REPUBLIKA.CO.ID, TRIPOLI - Diam-diam rezim Moammar Qaddafi berusaha "mendapatkan" kembali polit Angkatan Udaranya yang membelot ke Malta. Caranya, mereka memainkan kartu pertukaran tahanan dengan personel militer belanda yang ditahan saat berusaha mengevakuasi warganya dari negara itu.

Pejabat Malta yang membantu merundingkan pembebasan para tahanan Belanda bersama dengan diplomat Yunani pada hari Kamis, mengatakan mereka menolak permintaan Libya. selain menolak mengirim pulang pilotnya, mereka juga menolak untuk mengembalikan pesawat tempur Mirage milik Libya, yang digunakan sang pilot ke Malta.

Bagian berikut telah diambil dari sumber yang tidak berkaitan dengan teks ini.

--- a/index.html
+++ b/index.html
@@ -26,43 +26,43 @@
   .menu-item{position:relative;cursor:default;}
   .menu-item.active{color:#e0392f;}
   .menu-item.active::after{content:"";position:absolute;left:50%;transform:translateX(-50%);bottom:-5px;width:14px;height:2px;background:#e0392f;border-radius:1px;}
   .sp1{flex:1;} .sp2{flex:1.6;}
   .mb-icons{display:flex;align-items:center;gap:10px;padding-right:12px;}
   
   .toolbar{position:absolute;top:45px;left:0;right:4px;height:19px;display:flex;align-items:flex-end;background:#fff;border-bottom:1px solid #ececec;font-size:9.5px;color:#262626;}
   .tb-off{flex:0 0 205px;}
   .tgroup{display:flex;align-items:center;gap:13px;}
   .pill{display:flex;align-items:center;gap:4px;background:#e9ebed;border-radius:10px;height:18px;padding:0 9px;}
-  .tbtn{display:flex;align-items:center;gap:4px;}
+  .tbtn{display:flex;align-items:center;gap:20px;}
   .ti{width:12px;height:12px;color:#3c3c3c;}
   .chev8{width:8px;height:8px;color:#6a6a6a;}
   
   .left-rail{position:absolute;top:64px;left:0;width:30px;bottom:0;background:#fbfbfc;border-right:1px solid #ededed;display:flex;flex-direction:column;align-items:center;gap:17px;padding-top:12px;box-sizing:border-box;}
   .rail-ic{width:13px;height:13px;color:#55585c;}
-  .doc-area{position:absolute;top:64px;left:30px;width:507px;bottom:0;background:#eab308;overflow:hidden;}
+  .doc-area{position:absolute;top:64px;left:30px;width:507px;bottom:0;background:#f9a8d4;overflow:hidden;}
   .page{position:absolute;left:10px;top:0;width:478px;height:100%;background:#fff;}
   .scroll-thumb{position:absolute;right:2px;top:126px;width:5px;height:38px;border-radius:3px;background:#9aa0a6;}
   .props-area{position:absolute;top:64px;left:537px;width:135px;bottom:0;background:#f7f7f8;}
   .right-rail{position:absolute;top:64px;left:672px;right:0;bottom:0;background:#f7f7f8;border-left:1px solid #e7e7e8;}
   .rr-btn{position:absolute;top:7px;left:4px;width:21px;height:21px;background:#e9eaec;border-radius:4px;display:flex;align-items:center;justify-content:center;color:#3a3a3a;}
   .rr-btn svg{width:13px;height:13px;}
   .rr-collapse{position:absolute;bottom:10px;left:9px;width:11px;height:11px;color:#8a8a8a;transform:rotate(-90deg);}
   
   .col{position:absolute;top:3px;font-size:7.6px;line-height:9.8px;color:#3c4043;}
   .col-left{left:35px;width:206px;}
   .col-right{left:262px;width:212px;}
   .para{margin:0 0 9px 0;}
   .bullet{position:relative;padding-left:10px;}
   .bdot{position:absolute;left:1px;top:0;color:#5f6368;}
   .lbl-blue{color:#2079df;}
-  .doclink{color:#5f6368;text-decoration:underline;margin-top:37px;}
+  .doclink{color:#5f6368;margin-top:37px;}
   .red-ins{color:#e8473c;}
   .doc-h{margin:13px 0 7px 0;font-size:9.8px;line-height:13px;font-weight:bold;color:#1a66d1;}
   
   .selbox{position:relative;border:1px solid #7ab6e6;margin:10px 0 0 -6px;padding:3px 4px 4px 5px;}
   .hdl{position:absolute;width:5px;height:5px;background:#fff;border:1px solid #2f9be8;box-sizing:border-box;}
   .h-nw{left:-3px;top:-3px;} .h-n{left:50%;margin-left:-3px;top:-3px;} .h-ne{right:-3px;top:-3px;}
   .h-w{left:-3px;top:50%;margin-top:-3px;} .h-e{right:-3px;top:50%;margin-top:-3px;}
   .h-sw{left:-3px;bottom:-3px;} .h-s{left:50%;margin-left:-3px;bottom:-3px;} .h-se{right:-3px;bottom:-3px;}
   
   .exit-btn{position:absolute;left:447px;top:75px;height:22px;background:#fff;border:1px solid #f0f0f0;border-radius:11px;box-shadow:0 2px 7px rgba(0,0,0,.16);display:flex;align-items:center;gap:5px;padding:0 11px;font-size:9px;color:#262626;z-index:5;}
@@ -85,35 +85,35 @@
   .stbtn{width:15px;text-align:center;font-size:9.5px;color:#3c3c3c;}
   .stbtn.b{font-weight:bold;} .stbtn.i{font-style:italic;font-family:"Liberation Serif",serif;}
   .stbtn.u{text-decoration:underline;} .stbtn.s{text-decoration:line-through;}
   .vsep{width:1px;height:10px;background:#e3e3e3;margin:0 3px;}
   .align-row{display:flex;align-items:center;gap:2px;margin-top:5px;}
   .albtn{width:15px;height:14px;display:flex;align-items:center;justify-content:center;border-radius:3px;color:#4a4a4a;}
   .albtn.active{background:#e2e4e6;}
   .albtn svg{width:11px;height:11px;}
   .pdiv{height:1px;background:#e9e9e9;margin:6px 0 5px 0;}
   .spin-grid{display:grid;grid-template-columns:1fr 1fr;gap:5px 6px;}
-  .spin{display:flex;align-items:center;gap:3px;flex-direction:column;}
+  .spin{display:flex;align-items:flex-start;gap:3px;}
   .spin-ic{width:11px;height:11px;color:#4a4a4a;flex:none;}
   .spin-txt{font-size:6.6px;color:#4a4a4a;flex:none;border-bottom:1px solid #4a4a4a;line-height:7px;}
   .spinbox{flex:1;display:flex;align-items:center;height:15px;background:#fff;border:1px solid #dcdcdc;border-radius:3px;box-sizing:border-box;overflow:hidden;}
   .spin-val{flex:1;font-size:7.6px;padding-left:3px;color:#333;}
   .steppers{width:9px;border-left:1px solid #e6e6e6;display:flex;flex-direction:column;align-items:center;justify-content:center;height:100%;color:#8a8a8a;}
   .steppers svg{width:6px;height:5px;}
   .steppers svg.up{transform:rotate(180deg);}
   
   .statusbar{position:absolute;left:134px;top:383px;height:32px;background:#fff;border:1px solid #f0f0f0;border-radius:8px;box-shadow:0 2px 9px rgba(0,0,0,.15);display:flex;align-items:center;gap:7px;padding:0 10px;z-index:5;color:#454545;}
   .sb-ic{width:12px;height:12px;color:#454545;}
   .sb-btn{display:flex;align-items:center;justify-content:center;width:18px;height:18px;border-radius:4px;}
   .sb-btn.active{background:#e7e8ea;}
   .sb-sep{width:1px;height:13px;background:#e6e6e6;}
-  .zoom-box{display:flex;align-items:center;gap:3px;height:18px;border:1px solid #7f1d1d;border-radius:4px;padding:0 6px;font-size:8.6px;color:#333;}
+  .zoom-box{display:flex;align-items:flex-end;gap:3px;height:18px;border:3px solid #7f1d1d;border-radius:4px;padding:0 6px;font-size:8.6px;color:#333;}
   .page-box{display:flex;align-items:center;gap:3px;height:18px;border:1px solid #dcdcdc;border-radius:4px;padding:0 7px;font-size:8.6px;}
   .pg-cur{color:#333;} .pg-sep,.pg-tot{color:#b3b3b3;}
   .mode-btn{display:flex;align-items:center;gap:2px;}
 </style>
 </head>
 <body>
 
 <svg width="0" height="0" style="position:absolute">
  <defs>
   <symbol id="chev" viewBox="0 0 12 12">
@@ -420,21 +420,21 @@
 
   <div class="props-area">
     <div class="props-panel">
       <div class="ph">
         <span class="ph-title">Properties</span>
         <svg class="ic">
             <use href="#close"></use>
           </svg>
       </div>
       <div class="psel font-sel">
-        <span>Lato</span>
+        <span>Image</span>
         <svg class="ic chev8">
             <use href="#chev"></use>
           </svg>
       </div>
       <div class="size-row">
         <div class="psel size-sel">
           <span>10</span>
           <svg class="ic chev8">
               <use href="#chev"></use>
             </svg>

Dalam sebuah wawancara telepon dengan CNN, juru bicara Kementerian Luar Negeri Malta menyatakan Libya mengirim Mohamad Tahir Siala, seorang diplomat seniornya. Ia terbang dengan jet pribadinya ke Malta pada hari Rabu untuk bertemu dengan Lawrence Gonzi, perdana menteri Maltese.

"Selama diskusi itu dibahas apakah Malta akan memberikan kembali dua pesawat Mirage yang membelot dalam pertukaran untuk para tahanan Belanda," kata juru bicara kementerian, Melvyn Mangion.

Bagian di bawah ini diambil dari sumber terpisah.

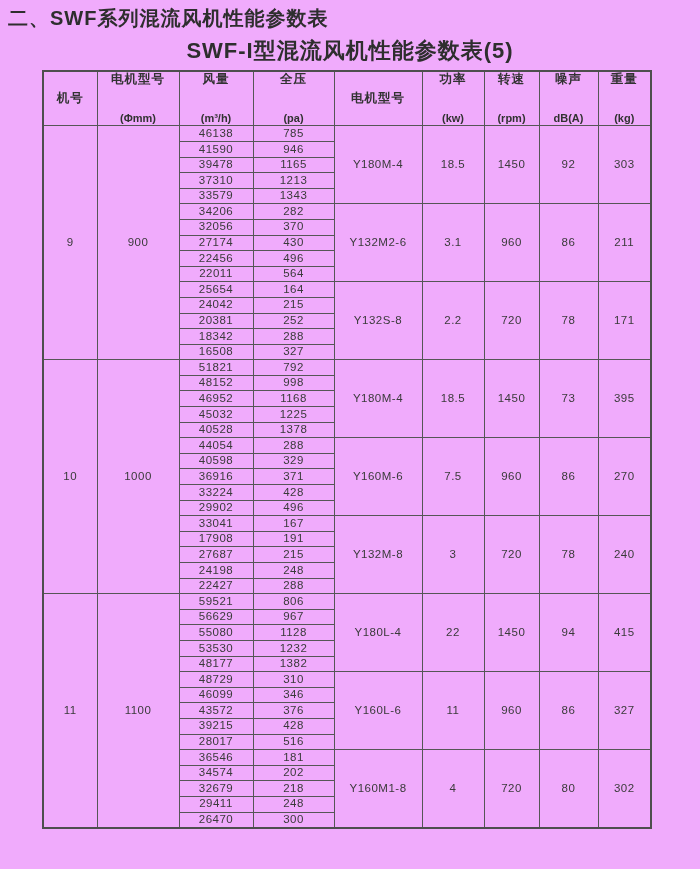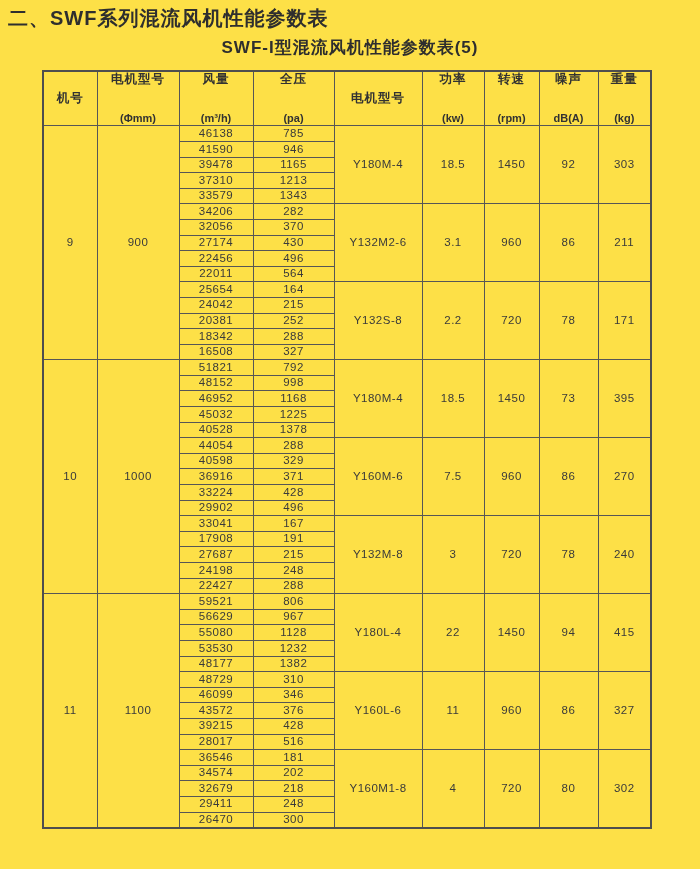--- a/index.html
+++ b/index.html
@@ -3,28 +3,28 @@
 <meta charset="utf-8">
 <style>
   * { margin: 0; padding: 0; box-sizing: border-box; }
   html, body {
     width: 700px; height: 869px;
     background: #ffffff;
     font-family: "Liberation Sans", "DejaVu Sans", sans-serif;
     color: #363636;
     overflow: hidden;
   }
-  .page { position: relative; width: 700px; height: 869px; background: #fde047; }
+  .page { position: relative; width: 700px; height: 869px; background: #f0abfc; }
   .main-title {
     position: absolute; left: 8px; top: 5px;
     font-size: 20px; font-weight: bold; letter-spacing: 1px; color: #2e2e2e;
   }
   .sub-title {
     position: absolute; left: 0; top: 36px; width: 700px;
-    text-align: center; font-size: 17px; font-weight: bold; letter-spacing: 1px; color: #2e2e2e;
+    text-align: center; font-size: 22px; font-weight: bold; letter-spacing: 1px; color: #2e2e2e;
   }
   table.spec-table {
     position: absolute; left: 42px; top: 70px;
     width: 608px; table-layout: fixed;
     border-collapse: collapse;
     border: 2px solid #4e4e4e;
   }
   .spec-table th, .spec-table td {
     border: 1px solid #565656;
     text-align: center; vertical-align: middle;

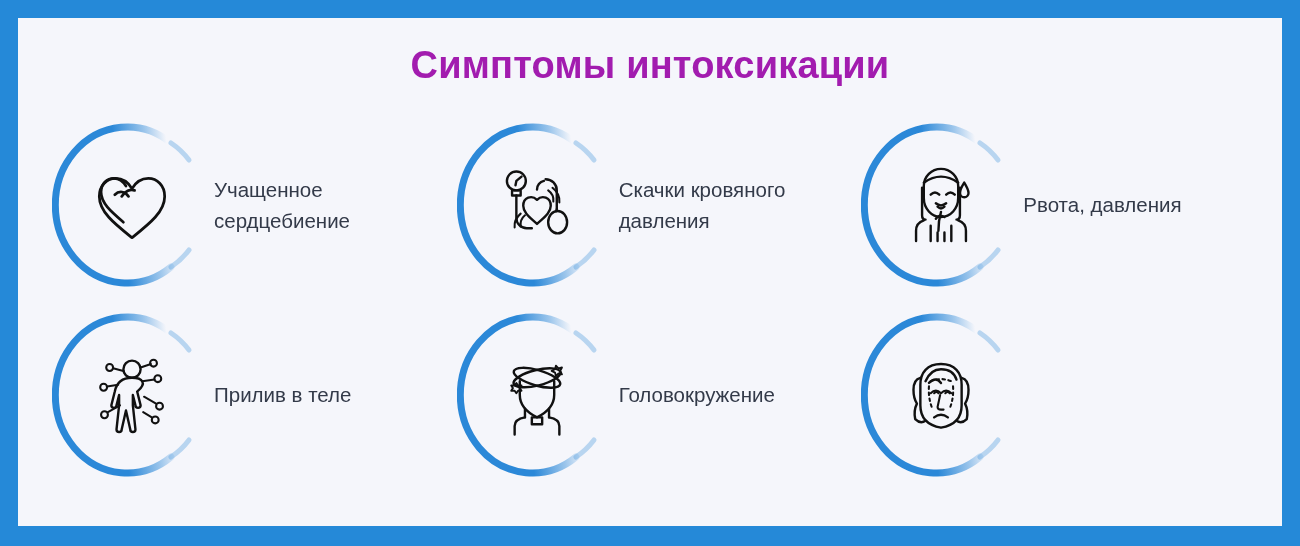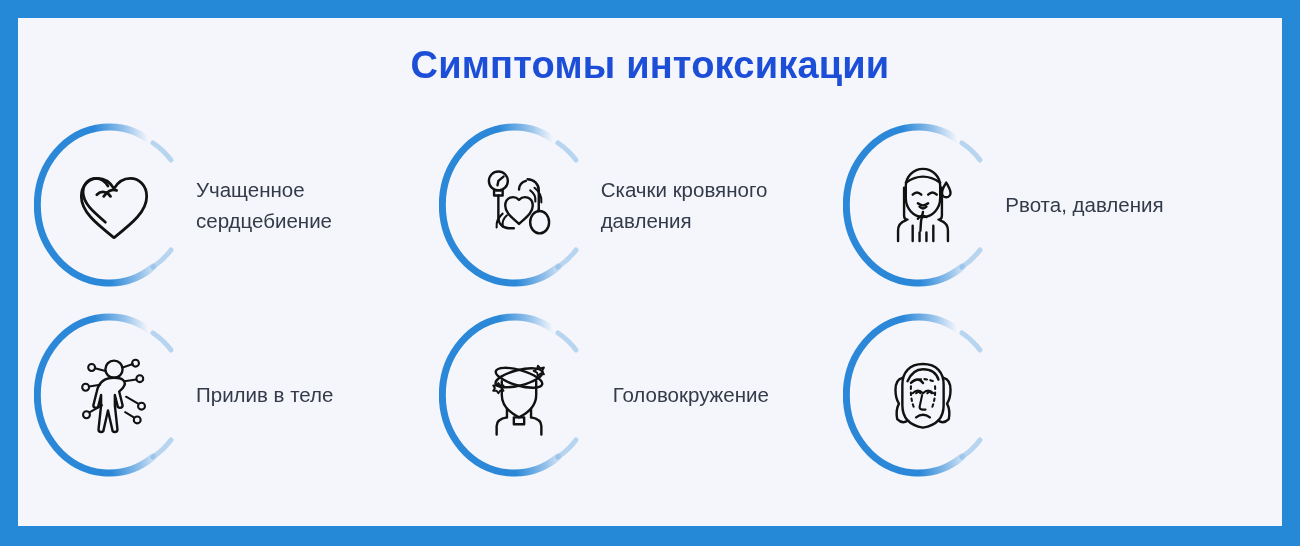--- a/index.html
+++ b/index.html
@@ -27,28 +27,28 @@
     padding: 0;
   }
   .title {
     position: absolute;
     top: 26px;
     left: 0;
     width: 100%;
     text-align: center;
     font-size: 38px;
     font-weight: bold;
-    color: #1d4ed8;
+    color: #a21caf;
     letter-spacing: 0.2px;
     white-space: nowrap;
   }
   .grid {
     position: absolute;
     top: 96px;
-    left: 16px;
+    left: 34px;
     width: 1214px;
     display: grid;
     grid-template-columns: repeat(3, 1fr);
     grid-template-rows: repeat(2, 182px);
     row-gap: 8px;
   }
   .item {
     display: flex;
     align-items: center;
     gap: 2px;
@@ -85,21 +85,21 @@
     line-height: 1.52;
     color: #333a49;
     max-width: 250px;
     white-space: pre-line;
   }
   .item-bp .label,
   .item-hr .label { max-width: 230px; }
   .item-flush .label { max-width: 270px; white-space: nowrap; }
   .item-nausea .label { white-space: nowrap; }
   .item-ache .label { white-space: nowrap; }
-  .item-dizzy .label { white-space: nowrap; margin-left: 12px; }
+  .item-dizzy .label { white-space: nowrap; }
 </style>
 </head>
 <body>
 
 <div class="page">
   <div class="panel">
 
     <div class="title">Симптомы интоксикации</div>
 
     <div class="grid">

Dalam sebuah wawancara dengan surat kabar Times of Malta minggu ini, Gonzi mengatakan ia menolak hal ini dan bersikeras bahwa para tahanan Belanda harus segera dibebaskan tanpa syarat apapun.

Tiga personel Angkatan Laut Belanda ditangkap oleh aparat keamanan Libya pada tanggal 27 Februari setelah mereka mencoba untuk mengevakuasi warga Belanda dari Libya dengan helikopter.

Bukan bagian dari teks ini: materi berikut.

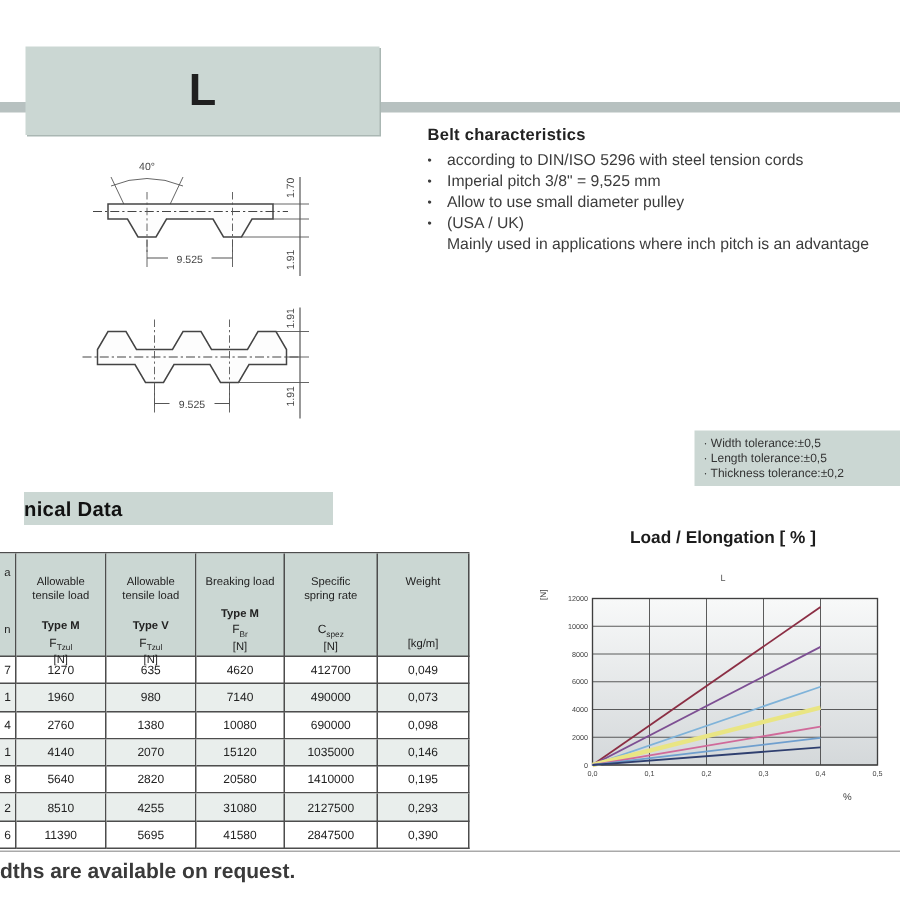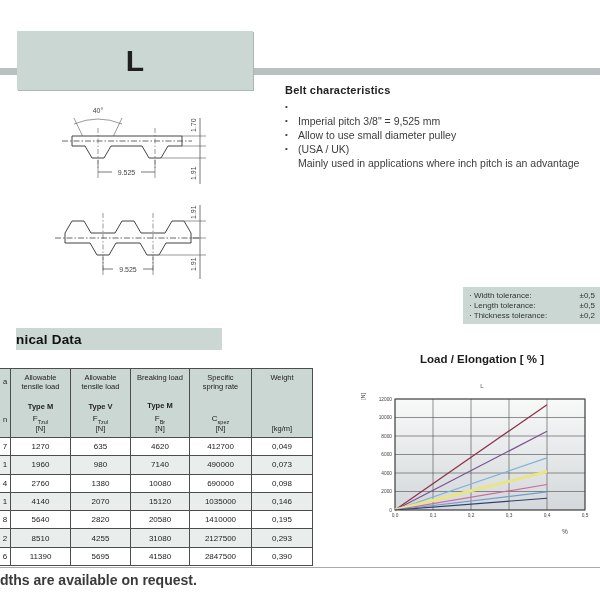--- a/index.html
+++ b/index.html
@@ -24,32 +24,32 @@
   svg text{fill:#454545;}
   .dwg path.belt{fill:#fdfdfd;stroke:#444;stroke-width:1;}
   .dwg .thin{stroke:#555;stroke-width:.6;fill:none;}
   .dwg .dim{stroke:#555;stroke-width:.8;fill:none;}
   .dwg .dash{stroke:#444;stroke-width:.8;fill:none;stroke-dasharray:6 2 1.5 2;}
   .dwg .cdash{stroke:#555;stroke-width:.6;fill:none;stroke-dasharray:5 2 1.5 2;}
   .dwg text{font-size:7px;}
   
   #tolerance-box{left:463px;top:287px;width:137px;height:37px;background:#cbd7d3;
     font-size:8px;color:#333;padding-top:4px;box-sizing:border-box;}
-  .tol-row{display:flex;justify-content:space-between;line-height:10px;padding-left:6px;}
+  .tol-row{display:flex;line-height:10px;padding-left:6px;}
   .tol-row .tval{text-align:right;padding-right:5px;}
   
   #section-bar{left:16px;top:328px;width:206px;height:22px;background:#cbd7d3;
     display:flex;align-items:center;}
   #section-title{font-size:13.5px;font-weight:bold;color:#111;letter-spacing:.2px;}
   
   #ttable{left:0;top:368px;width:313px;border-top:1px solid #4d4d4d;background:#fff;}
   .grid6{display:grid;grid-template-columns:11px 60px 60px 59px 62px 61px;}
   .hcell,.tcell{border-right:1px solid #4d4d4d;border-bottom:1px solid #4d4d4d;box-sizing:border-box;}
   .hcell{height:69px;background:#cbd7d3;display:flex;flex-direction:column;align-items:center;
-    font-size:7.5px;line-height:1.15;color:#222;padding-top:5px;text-align:center;}
+    font-size:7.5px;line-height:1.15;color:#222;padding-top:15px;text-align:center;}
   .h1,.h2{height:9px;}
   .htype{height:11px;font-weight:bold;margin-top:12px;}
   .hsym{height:13px;margin-top:2px;font-size:8px;}
   .hsym sub{font-size:5.5px;}
   .hunit{margin-top:auto;margin-bottom:3px;}
   .hcell.frag{align-items:center;padding-top:9px;}
   .fragb{margin-top:29px;}
   .trow{height:18.3px;}
   .tcell{display:flex;align-items:center;justify-content:center;font-size:8px;color:#222;}
   .trow.alt .tcell{background:#e9eeec;}
@@ -69,20 +69,21 @@
 <div class="abs" id="top-rule"></div>
 <div class="abs" id="profile-box">
   <span id="profile-letter">L</span>
 </div>
 
 <div class="abs" id="belt-block">
   <div id="belt-title">Belt characteristics</div>
   <div class="bullet">
     <span class="dot">•</span>
     <div>
+      <div class="bline">according to DIN/ISO 5296 with steel tension cords</div>
     </div>
   </div>
   <div class="bullet">
     <span class="dot">•</span>
     <div>
         <div class="bline">Imperial pitch 3/8" = 9,525 mm</div>
       </div>
   </div>
   <div class="bullet">
     <span class="dot">•</span>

Para tahanan, dua laki-laki dan seorang wanita, kemudian ditampilkan di televisi pemerintah Libya bersama dengan helikopter Lynx mereka. Televisi pemerintah Libya juga menunjukkan senjata yang diamankan bersama mereka, dan menyatakan bahwa pengoperasian sebuah helikopter tempur di wilayah Libya adalah melanggar hukum internasional.

Setelah beberapa putaran perundingan minggu ini, "akhirnya pihak berwenang Libya menerima untuk membebaskan para tawanan Belanda tanpa mendapatkan tuntutan mereka," kata Mangion.

Pesawat tempur Libya bersama pilotnya mendarat di Malta pada tanggal 21 Februari. Pilot mengatakan mereka menolak untuk melaksanakan perintah Moammar Qaddafi untuk membom para demonstran. Pejabat Malta mengatakan dua pilot itu kemudian meminta suaka politik.

Kementerian Luar Negeri Belanda mengumumkan tiga tahanan Belanda telah dibebaskan dan kini mereka berada dalam kondisi baik setelah diterbangkan dari Tripoli ke Athena, Yunani.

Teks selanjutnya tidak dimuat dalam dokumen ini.